Joshua’s ‘bloody’ prediction made the front cover of South African newspaper ‘City Press’ in August 2013 when Julius Malema, the fiery leader of South Africa’s Economic Freedom Fighters (EFF), visited his church in Nigeria for ‘spiritual blessings’.
The clip was posted alongside a message from Joshua to South Africans. “If we fail to see that there are powers that cause people to be bowed down in bondage, we are going to fight the wrong battle,” he wrote, in a statement posted on the Nigerian pastor’s official Facebook page, followed by over 1.5 million people.
He then proceeded with a prayer for ‘calmness’ in the nation.
“I pray for my nation, South Africa. As Jesus stood in the boat and commanded the storms to be calm, I stand in the midst of the storm in my nation, South Africa and I command the storm, wind and waves to be calm, in the name of Jesus! I speak calmness to my nation, South Africa, in the name of Jesus!”

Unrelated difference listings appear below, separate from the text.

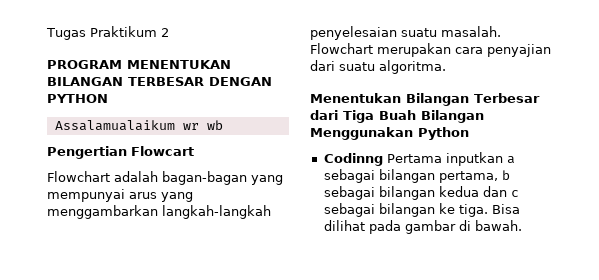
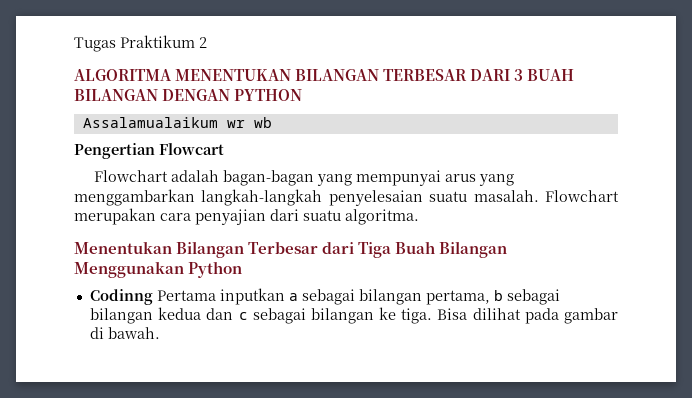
[47,60,122,69] PROGRAM -> [74,69,172,81] ALGORITMA
(204, 81) none -> [470,69,575,81] [74,89,158,101] DARI 3 BUAH BILANGAN

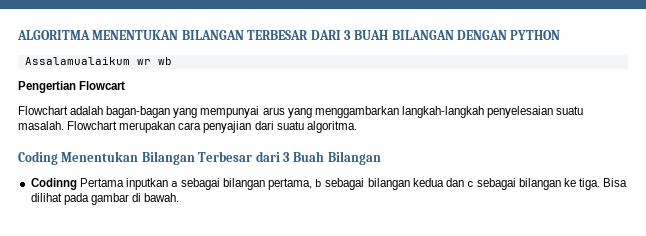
[74,35,207,52] Tugas Praktikum 2 // -> (17, 35) none
(419, 217) none -> [18,151,58,165] Coding
[358,242,392,258] Tiga -> [282,152,290,162] 3
[74,261,243,278] Menggunakan Python -> (381, 158) none

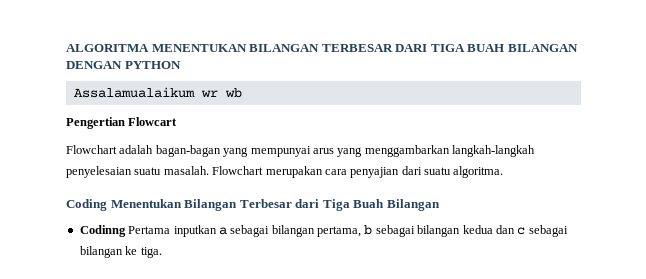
[343,30,351,40] 3 -> [430,44,465,52] TIGA
[282,152,290,162] 3 -> [322,199,350,211] Tiga
[603,178,628,187] [30,193,180,205] Bisa dilihat pada gambar di bawah. -> (162, 252) none

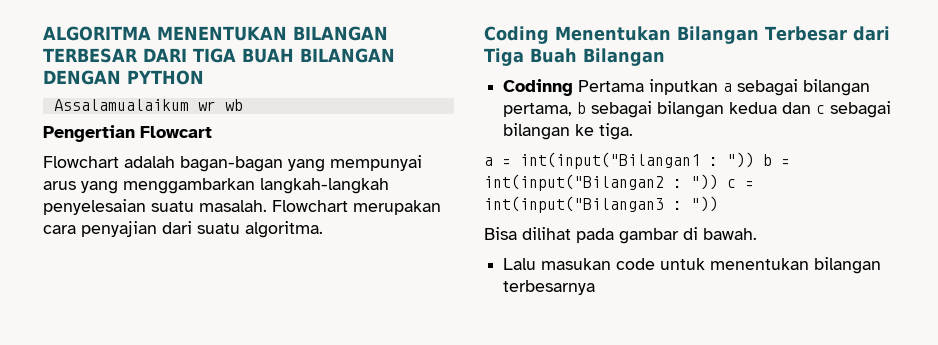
(162, 252) none -> [484,152,790,169] [484,174,754,191] [484,196,718,213] [484,227,757,244] [503,257,882,274] [503,280,596,295] // a = int(input("Bilangan1 : ")) b = int(input("Bilangan2 : ")) c = int(input("Bilangan3 : ")) // Bisa dilihat pada gambar di bawah. // Lalu masukan code untuk menentukan bilangan terbesarnya

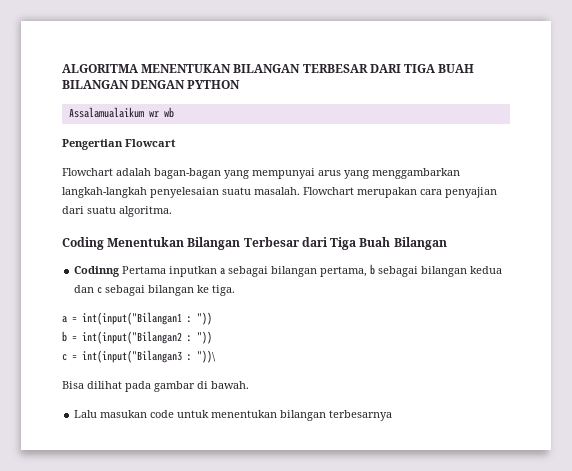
(754, 160) none -> (212, 318) //
(718, 182) none -> (212, 337) //
[691,196,718,212] ")) -> [197,350,216,363] "))\

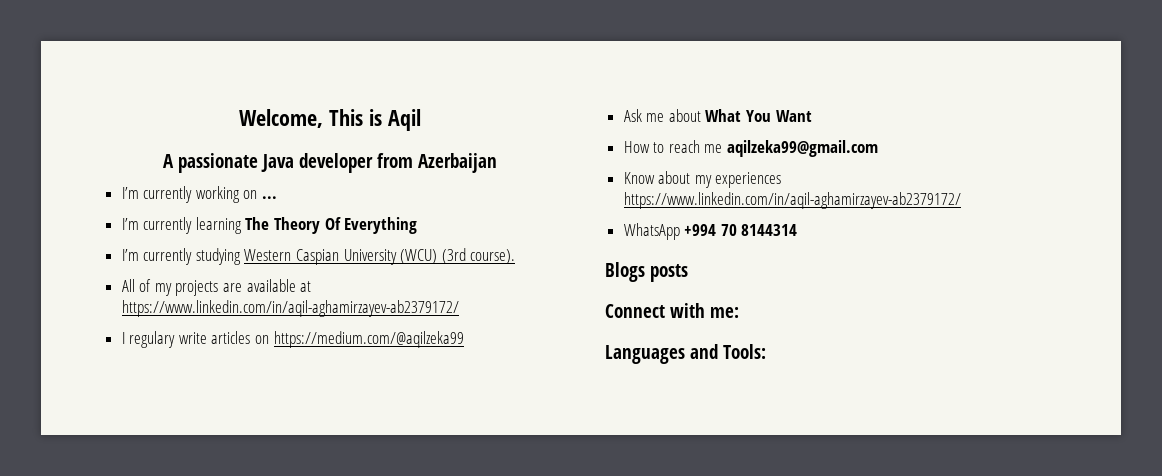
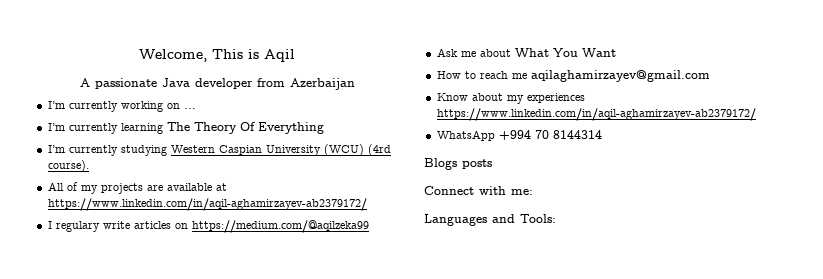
[441,248,466,264] (3rd -> [367,144,391,156] (4rd
[727,140,879,157] aqilzeka99@gmail.com -> [530,70,710,82] aqilaghamirzayev@gmail.com

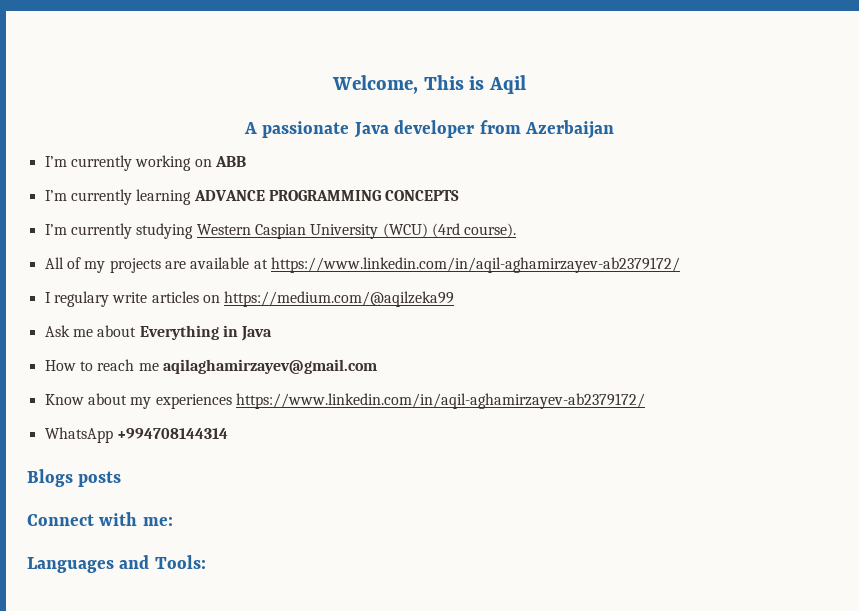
[183,108,196,109] ... -> [214,156,246,167] ABB
[166,122,324,134] The Theory Of Everything -> [193,190,460,201] ADVANCE PROGRAMMING CONCEPTS
[514,48,616,58] What You Want -> [139,325,273,341] Everything in Java
[498,130,602,140] +994 70 8144314 -> [116,428,228,439] +994708144314

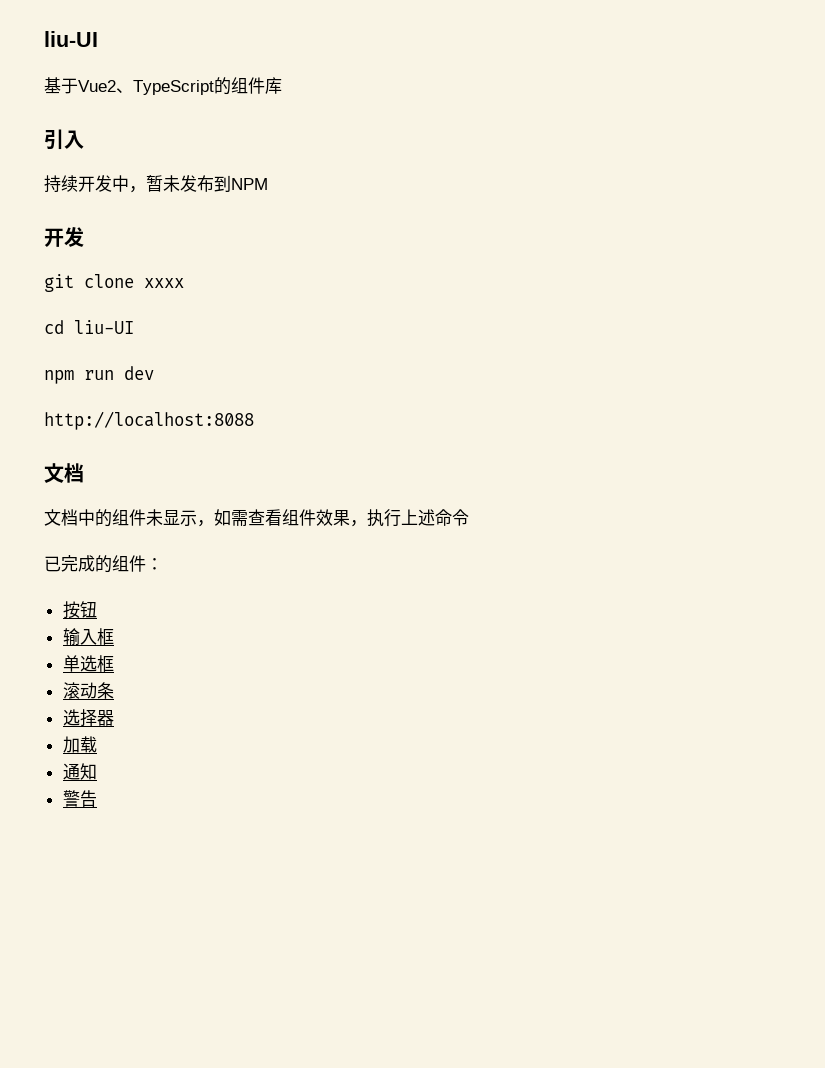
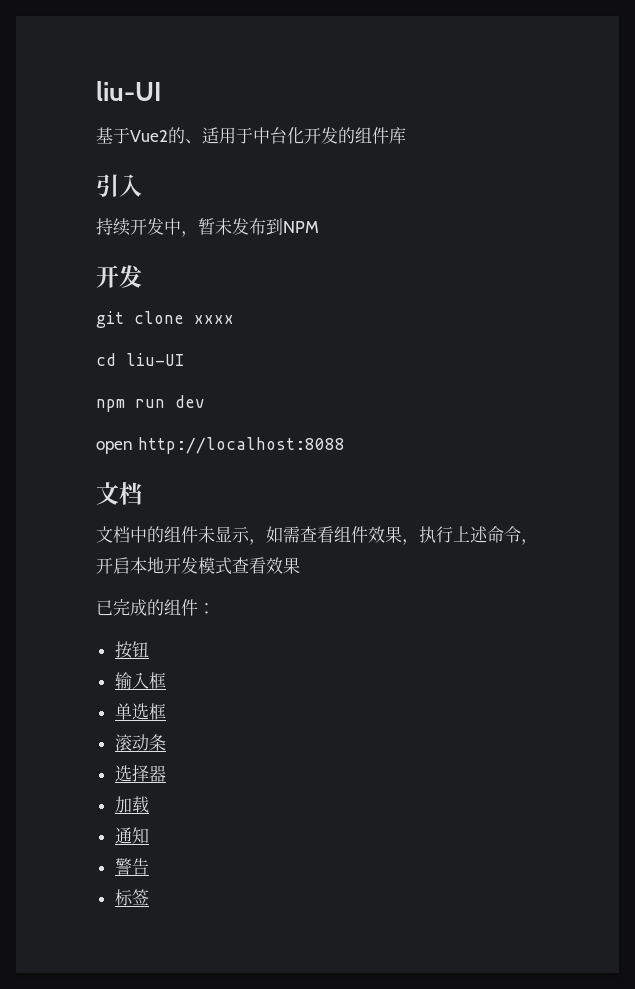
[116,80,214,95] 、TypeScript -> [168,127,338,144] 的、适用于中台化开发
(154, 373) none -> [96,441,133,454] open
(469, 517) none -> [521,539,538,545] [96,557,300,575] ，开启本地开发模式查看效果
(97, 798) none -> [114,889,149,906] // 标签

The recent spate of xenophobic violence has left both fear and tensions rife across South Africa with hundreds of foreign owned shops forcibly closed and their owners seeking refuge in makeshift camps.

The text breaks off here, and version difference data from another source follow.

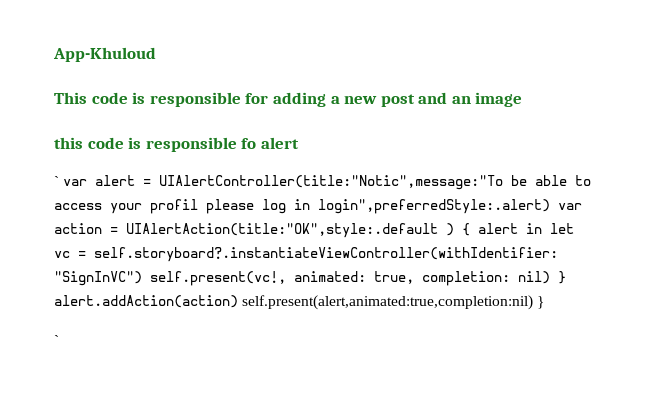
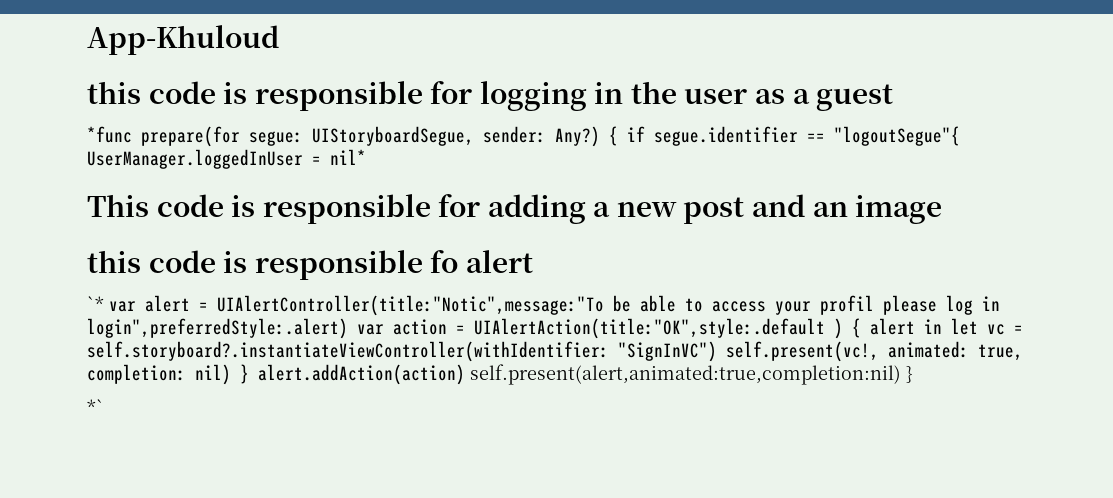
(156, 54) none -> [87,81,894,111] [87,126,960,147] [87,149,366,169] // this code is responsible for logging in the user as a guest // *func prepare(for segue: UIStoryboardSegue, sender: Any?) { if segue.identifier == "logoutSegue"{ UserManager.loggedInUser = nil*
[54,176,59,186] ` -> [87,296,104,311] `*
[54,335,59,345] ` -> [87,399,104,414] *`

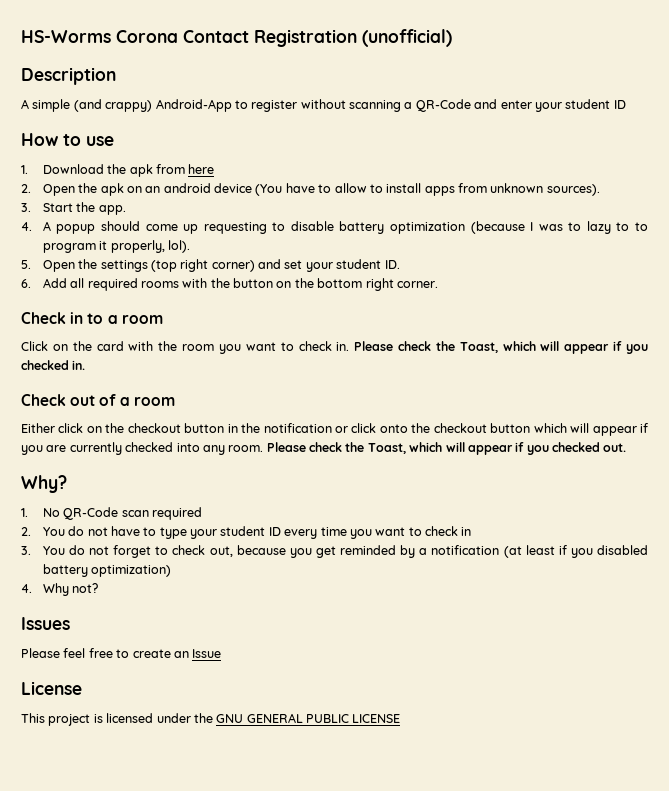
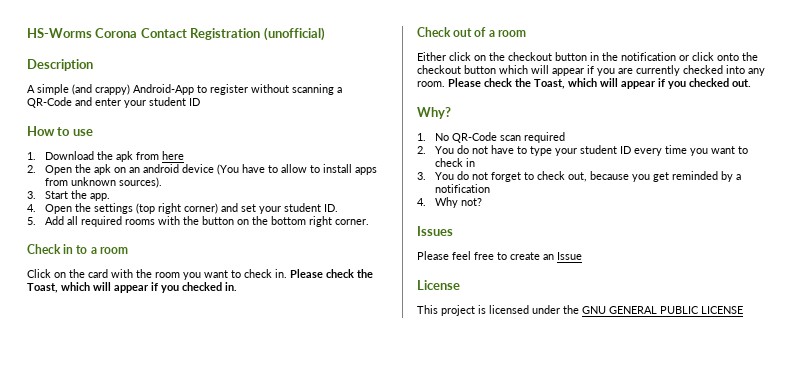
[42,221,648,234] [42,240,190,253] [21,260,31,269] A popup should come up requesting to disable battery optimization (because I was to lazy to to program it properly, lol). // 5. -> (36, 208) none
[21,279,31,288] 6. -> [27,217,36,225] 5.
[503,545,649,558] [42,564,172,577] (at least if you disabled battery optimization) -> (491, 188) none

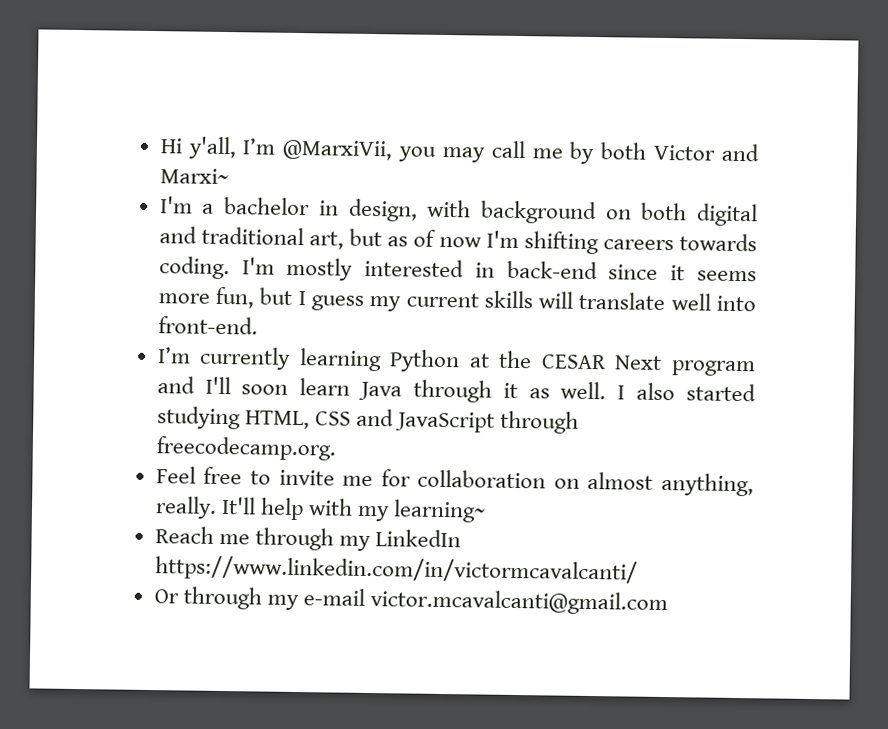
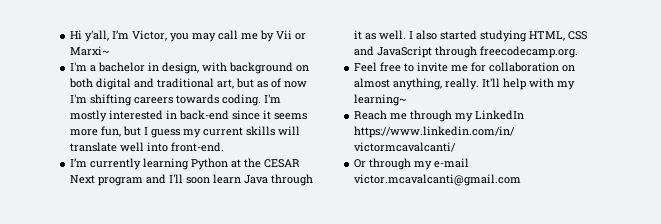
[282,139,394,161] @MarxiVii, -> [132,30,168,41] Victor,
[600,142,760,162] both Victor and -> [276,30,307,40] Vii or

Five immigrants have been killed, including a 14 year old boy. Horrific images and videos have surfaced online showing locals burning foreign nationals and looting their shops.
The violence erupted shortly after a statement from the Zulu King, Goodwill Zwelithini, calling on foreigners to return to their countries as they were causing economic ‘inconvenience’ to locals.
T.B. Joshua’s television station, Emmanuel TV, is very popular in South Africa and has attracted thousands of Christians to his church ‘The Synagogue, Church Of All Nations’ in Lagos, Nigeria on pilgrimage.